Application: inferring steps in tumor metastasis in a breast cancer patient
We’ll examine data distributed with a 2021 Genome Biology paper from the Gabor Marth lab.
A view of copy number aberrations for 1Mb tiling
28 tumors were sampled and sequenced in a rapid autopsy procedure. Copy number variation was assessed using FACETS.
The tissues from which tumors were taken are Br (Breast), Bo (Bone), Bn (Brain), Ln (Lung), Lv (Liver), Pa (Pancreas), Ly (Lymph nodes), Kd (Kidney)

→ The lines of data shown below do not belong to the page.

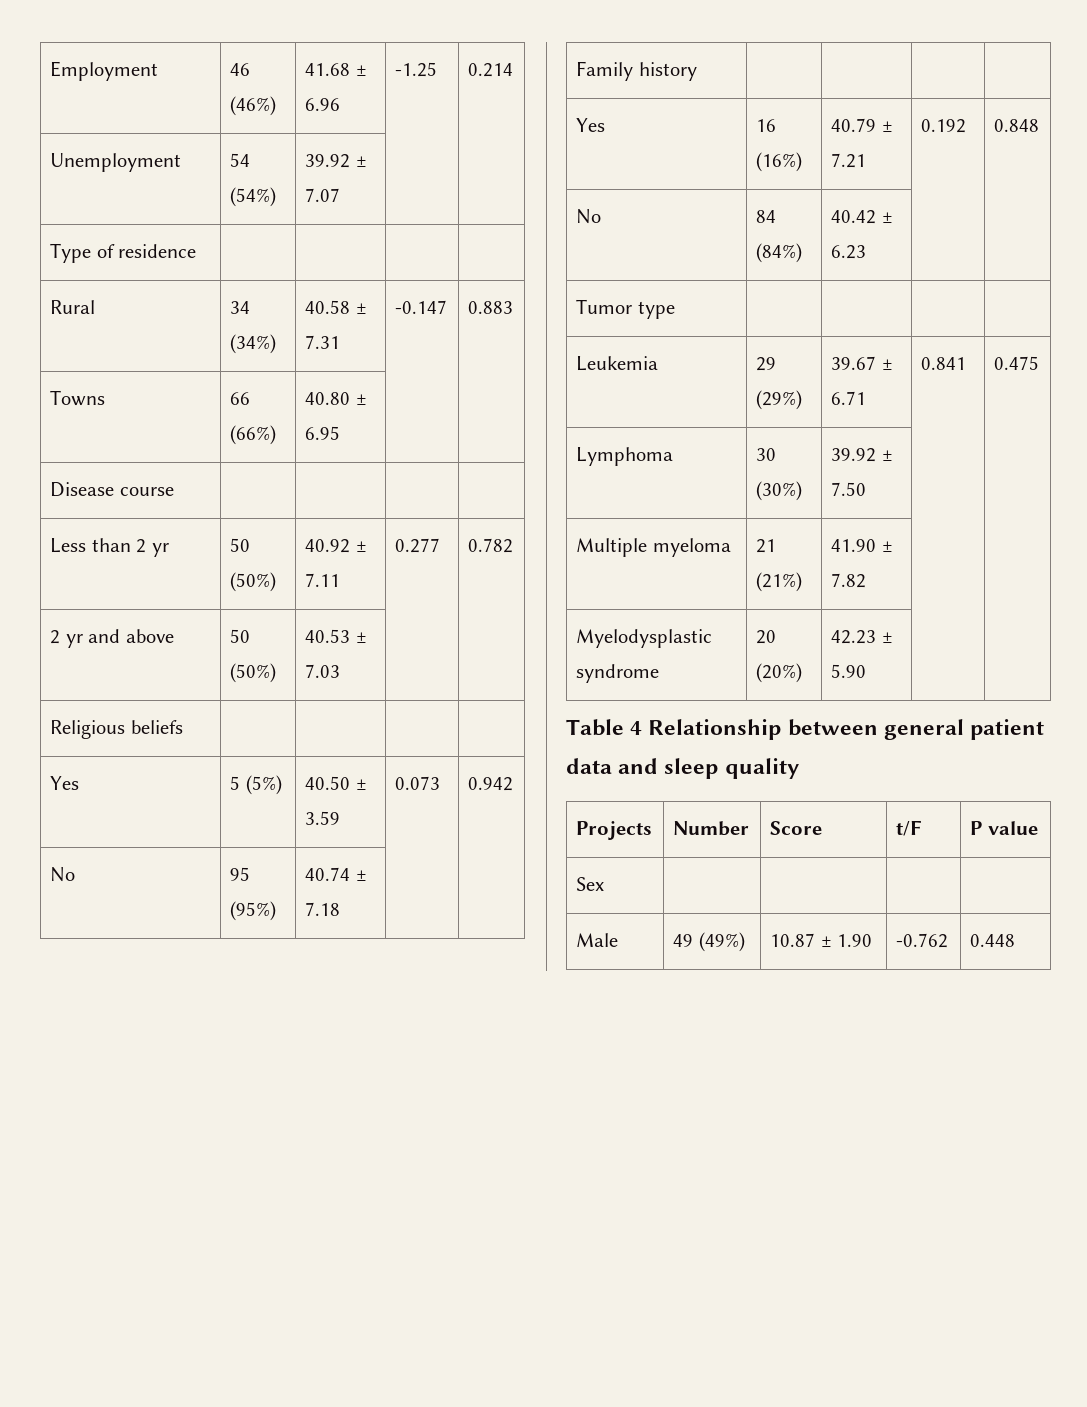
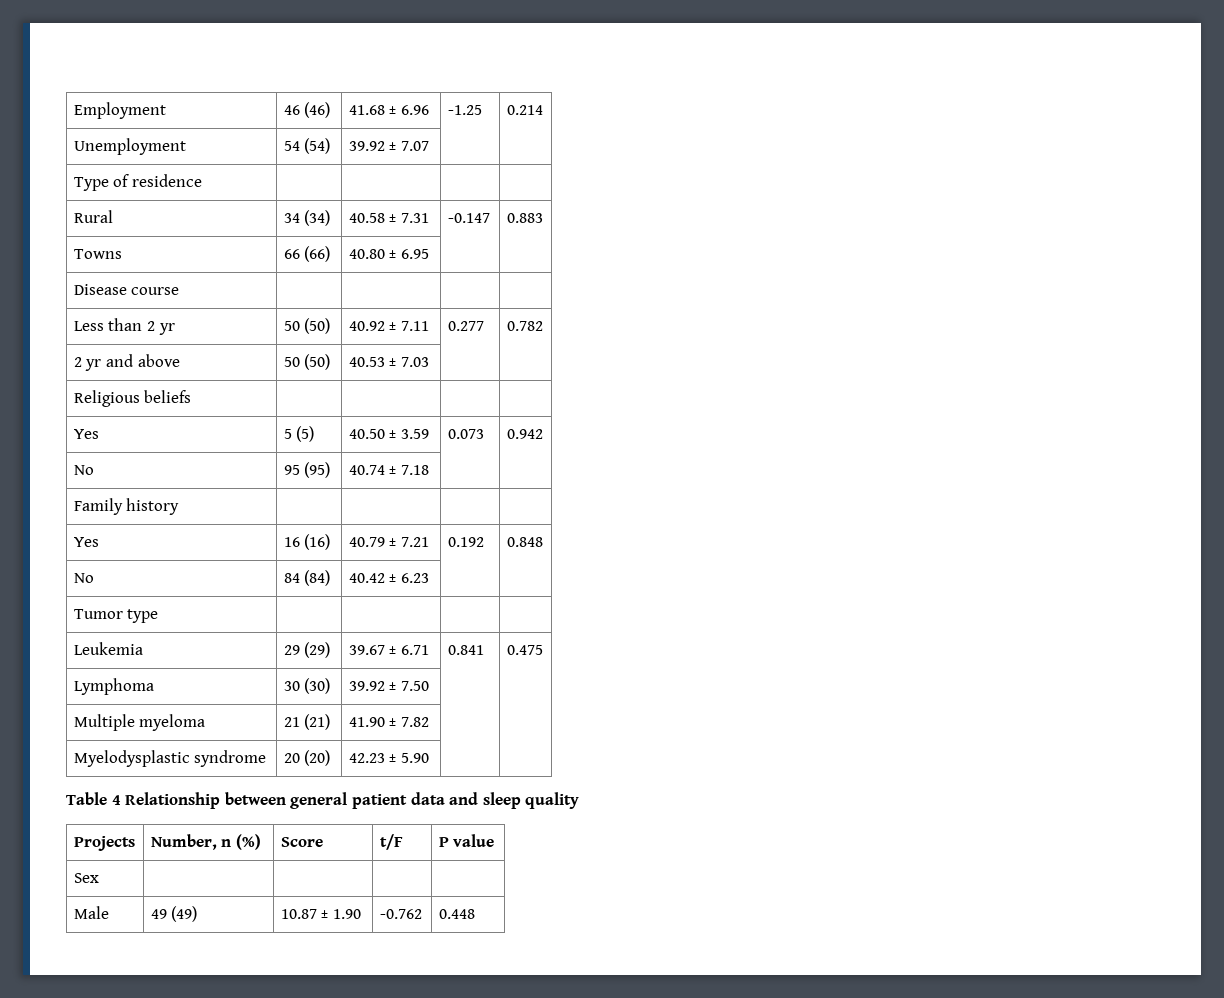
- Employment | 46 (46%) | 41.68 ± 6.96 | -1.25 | 0.214
+ Employment | 46 (46) | 41.68 ± 6.96 | -1.25 | 0.214
- Unemployment | 54 (54%) | 39.92 ± 7.07 | |
+ Unemployment | 54 (54) | 39.92 ± 7.07 | |
- Rural | 34 (34%) | 40.58 ± 7.31 | -0.147 | 0.883
+ Rural | 34 (34) | 40.58 ± 7.31 | -0.147 | 0.883
- Towns | 66 (66%) | 40.80 ± 6.95 | |
+ Towns | 66 (66) | 40.80 ± 6.95 | |
- Less than 2 yr | 50 (50%) | 40.92 ± 7.11 | 0.277 | 0.782
+ Less than 2 yr | 50 (50) | 40.92 ± 7.11 | 0.277 | 0.782
- 2 yr and above | 50 (50%) | 40.53 ± 7.03 | |
+ 2 yr and above | 50 (50) | 40.53 ± 7.03 | |
- Yes | 5 (5%) | 40.50 ± 3.59 | 0.073 | 0.942
+ Yes | 5 (5) | 40.50 ± 3.59 | 0.073 | 0.942
- No | 95 (95%) | 40.74 ± 7.18 | |
+ No | 95 (95) | 40.74 ± 7.18 | |
- Yes | 16 (16%) | 40.79 ± 7.21 | 0.192 | 0.848
+ Yes | 16 (16) | 40.79 ± 7.21 | 0.192 | 0.848
- No | 84 (84%) | 40.42 ± 6.23 | |
+ No | 84 (84) | 40.42 ± 6.23 | |
- Leukemia | 29 (29%) | 39.67 ± 6.71 | 0.841 | 0.475
+ Leukemia | 29 (29) | 39.67 ± 6.71 | 0.841 | 0.475
- Lymphoma | 30 (30%) | 39.92 ± 7.50 | |
+ Lymphoma | 30 (30) | 39.92 ± 7.50 | |
- Multiple myeloma | 21 (21%) | 41.90 ± 7.82 | |
+ Multiple myeloma | 21 (21) | 41.90 ± 7.82 | |
- Myelodysplastic syndrome | 20 (20%) | 42.23 ± 5.90 | |
+ Myelodysplastic syndrome | 20 (20) | 42.23 ± 5.90 | |
- Projects | Number | Score | t/F | P value
+ Projects | Number, n (%) | Score | t/F | P value
- Male | 49 (49%) | 10.87 ± 1.90 | -0.762 | 0.448
+ Male | 49 (49) | 10.87 ± 1.90 | -0.762 | 0.448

The (vertical) ordering of tissues is chosen to exemplify certain similarities.
For example the block of blue on chr10 is seen for only three samples. This is an indication of a deletion.
A cluster analysis proposed in support of the evolutionary map
This code is lightly modified from a script distributed at https://github.com/xiaomengh/tumor-evo-rapid-autopsy.git.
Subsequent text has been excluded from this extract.